ABOUT THIS TASK → Your reply should be made up of every line in the records below that holds the string "with".

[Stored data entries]
== Segment start ==
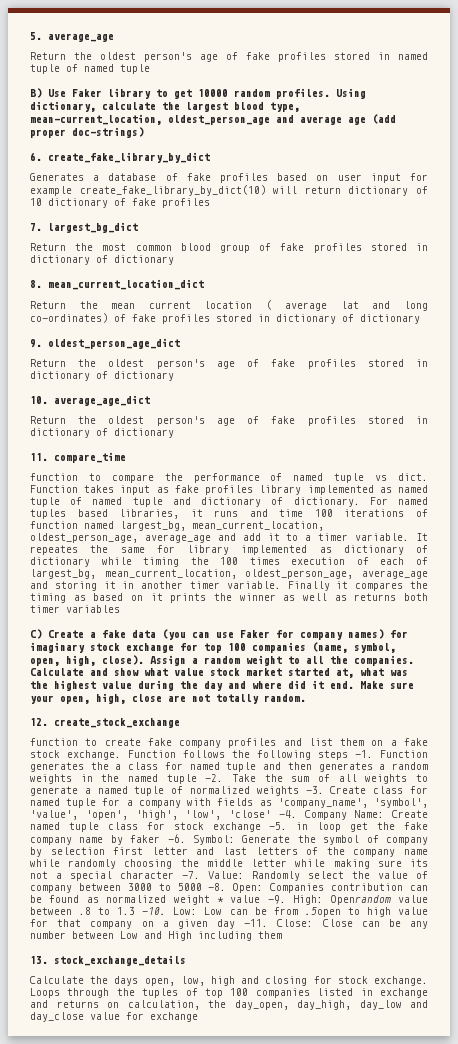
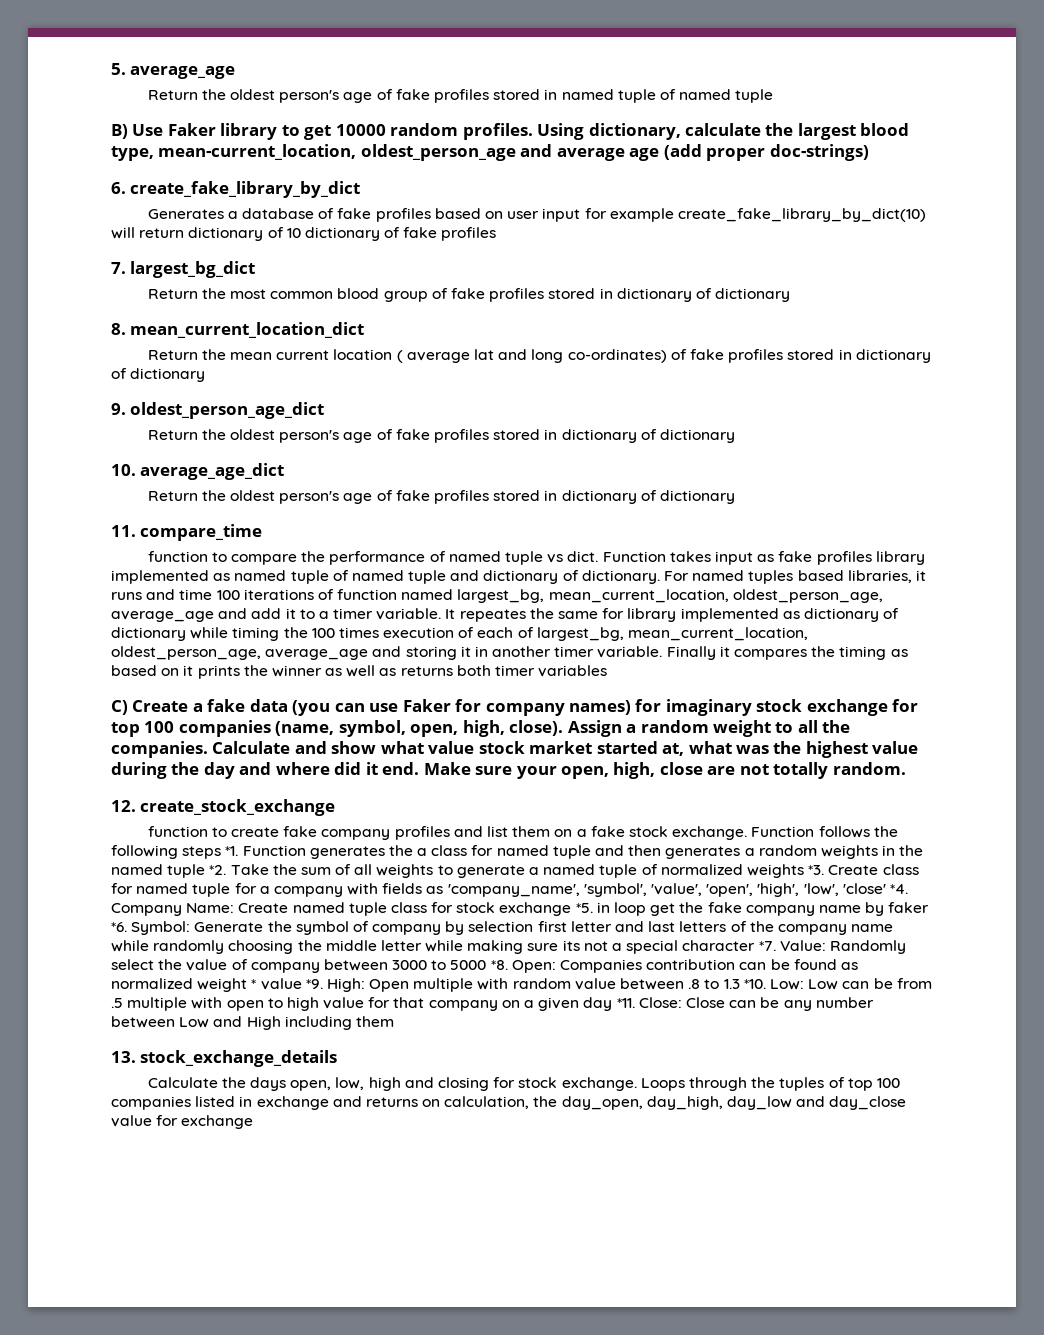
[355,750,373,758] -1. -> [225,846,239,856] *1.
[205,774,224,782] -2. -> [209,865,227,875] *2.
[305,786,324,794] -3. -> [808,865,825,875] *3.
[278,810,297,818] -4. -> [889,884,908,894] *4.
[269,822,288,830] -5. -> [575,903,593,913] *5.
[167,834,186,843] -6. -> [111,922,127,932] *6.
[182,871,200,879] -7. -> [758,941,776,951] *7.
[208,883,227,891] -8. -> [490,960,508,970] *8.
[267,895,391,905] -9. High: Openrandom -> [305,978,571,992] *9. High: Open multiple with random
[142,907,167,915] -10. -> [743,979,766,989] *10.
[304,907,341,917] .5open -> [111,997,264,1011] .5 multiple with open
[244,919,269,927] -11. -> [616,998,635,1008] *11.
== Segment end ==
REPLY TO THE TASK →
[267,895,391,905] -9. High: Openrandom -> [305,978,571,992] *9. High: Open multiple with random
[304,907,341,917] .5open -> [111,997,264,1011] .5 multiple with open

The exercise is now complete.